**DIRECTIONS FOR THIS TASK:** Across the data below, how many lines hold "sheetbar"? Answer with that number and nothing else.

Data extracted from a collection
┏━━

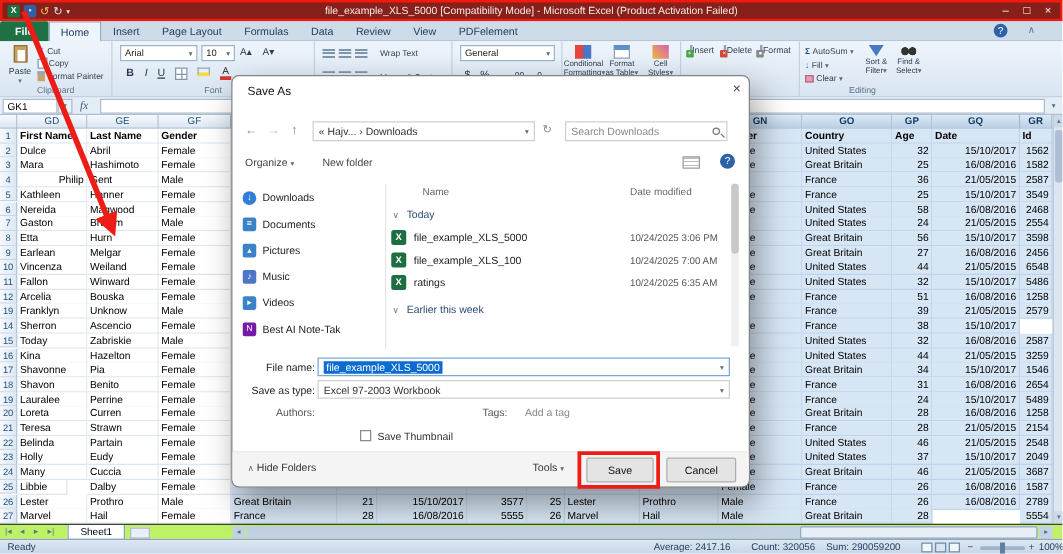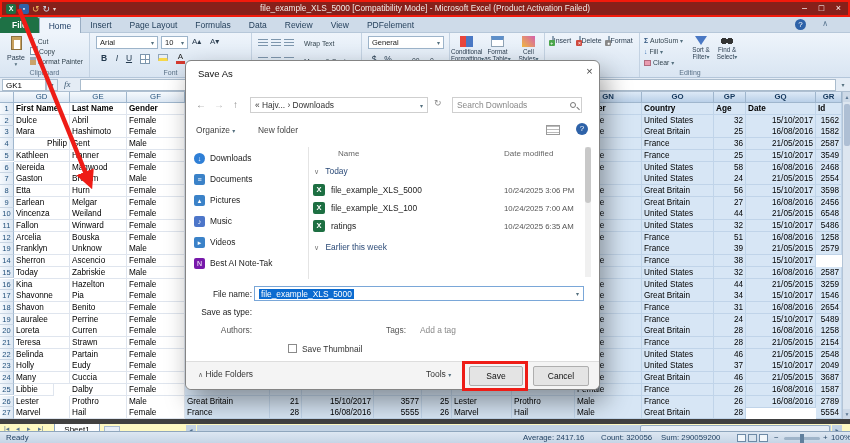--- a/index.html
+++ b/index.html
@@ -886,6 +886,10 @@
       <span class="dd" style="position:absolute;right:4px">▾</span>
     </div>
     <div class="dlabel" style="left:8px;top:246px;width:58px">Save as type:</div>
+    <div class="dbox" style="left:68px;top:243px;width:330px;height:15px">
+      <span>Excel 97-2003 Workbook</span>
+      <span class="dd" style="position:absolute;right:4px">▾</span>
+    </div>
 
     <div class="dlabel" style="left:10px;top:264px;width:56px;color:#555">Authors:</div>
     <div class="dlabel" style="left:190px;top:264px;width:30px;color:#555">Tags:</div>

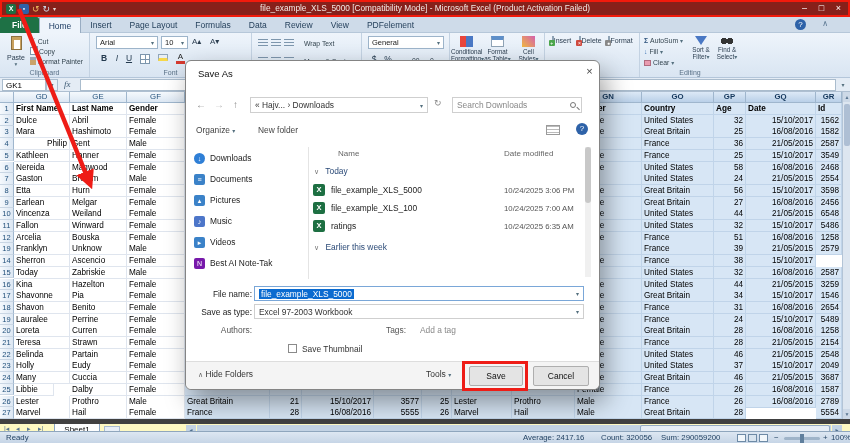--- a/index.html
+++ b/index.html
@@ -67,7 +67,7 @@
   #vthumb{position:absolute;left:1px;top:12px;width:6px;height:42px;background:#aebfd4;border-radius:2px}
 
   
-  #sheetbar{left:0;top:419px;width:850px;height:12px;background:#fef9c3;border-top:5px solid #404040}
+  #sheetbar{left:0;top:419px;width:850px;height:12px;background:#bef264;border-top:1px solid #404040}
   .snav{position:absolute;top:1px;font-size:7px;color:#5a7693}
   #sheettab{left:54px;top:0;width:46px;height:12px;background:#fdfefe;border:1px solid #8ba6c4;border-top:none;
             text-align:center;font-size:8px;line-height:11px;color:#000}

┗━━

**FINISHED EXERCISE:** 2